Last night, I watched a press conference by Massachusetts Gov. Deval Patrick. If this was a comedy sketch, it couldn’t have been funnier. It wasn’t. I posted the video in my previous JBE post, so check it out.
The entire presser seemed geared to people that had never experienced snow, or a snowstorm. It made me wonder if there had been a secret influx of people to the Northeast from regions where snow wasn’t the norm.
Apparently, government’s only role has become that of serving as a helicopter parent to a population of dolts lacking any kind of common sense.
I won’t go down the list of suggestions/recommendations that Patrick and his surrogates were offering viewers of NECN. Just as ludicrous was Mayor Thomas Menino, recommending that Bostonians basically crawl into their closet and huddle under a blanket for the next few days.

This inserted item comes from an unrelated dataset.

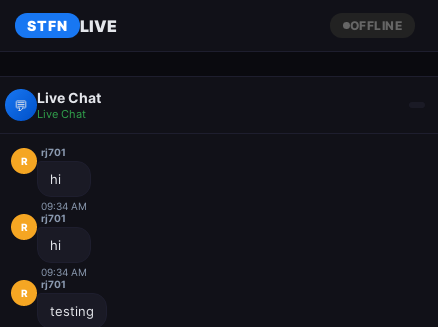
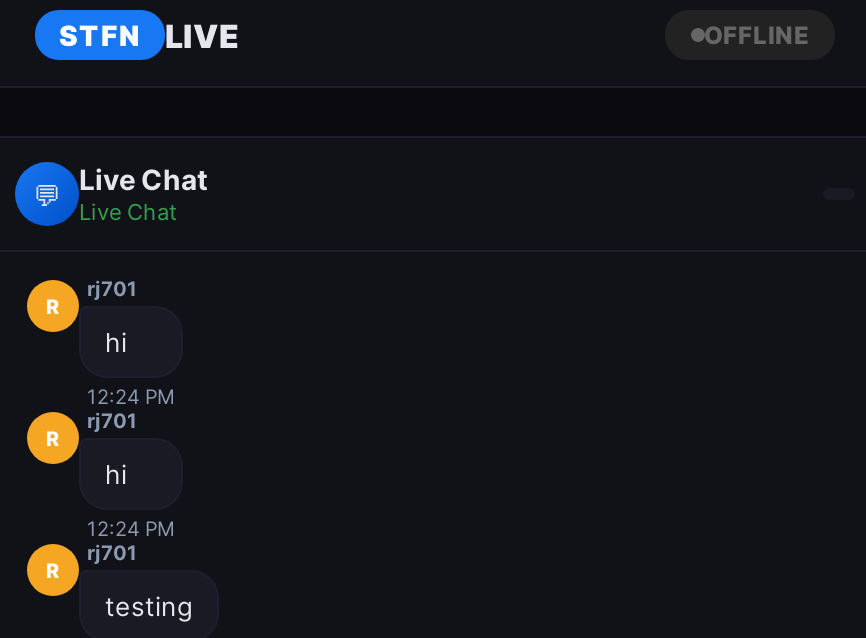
[41,200,87,212] 09:34 AM -> [87,384,175,408] 12:24 PM
[41,266,87,278] 09:34 AM -> [87,516,175,540] 12:24 PM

Fear-fogging like this really sets me on edge and brings out my defiant side. That’s why I decided on covering the storm on my own, at least for a few hours, before the winds and intensity of what’s basically a traditional nor’easter, picks up.
There was a time in my life that I drove professionally. For close to 10 years in the late 1980s and into the mid-1990s, I worked for a power company and I had to go out in all kinds of weather. I’m very comfortable driving in bad weather. Today’s conditions, at least right now, are nothing compared to other storms I’ve been out in.
Now that my current work requires me to travel up and down the interstate, I run studded snow tires and have for the past four years. With the JBE1 outfitted with Hakkapelita 5s by Nokian provides the kind of handling that allows me to feel secure running in snow, ice, and other inclement conditions.
If you don’t feel confident out on the roads, then by all means, stay at home. Miss Mary has that option today. But for those of us that are ok with snow and going mobile, then have at it (until an actual state of emergency is declared or Marden’s closes).
Maybe that’s why I resent being told by nanny staters that I can’t leave my house on a day that it snows.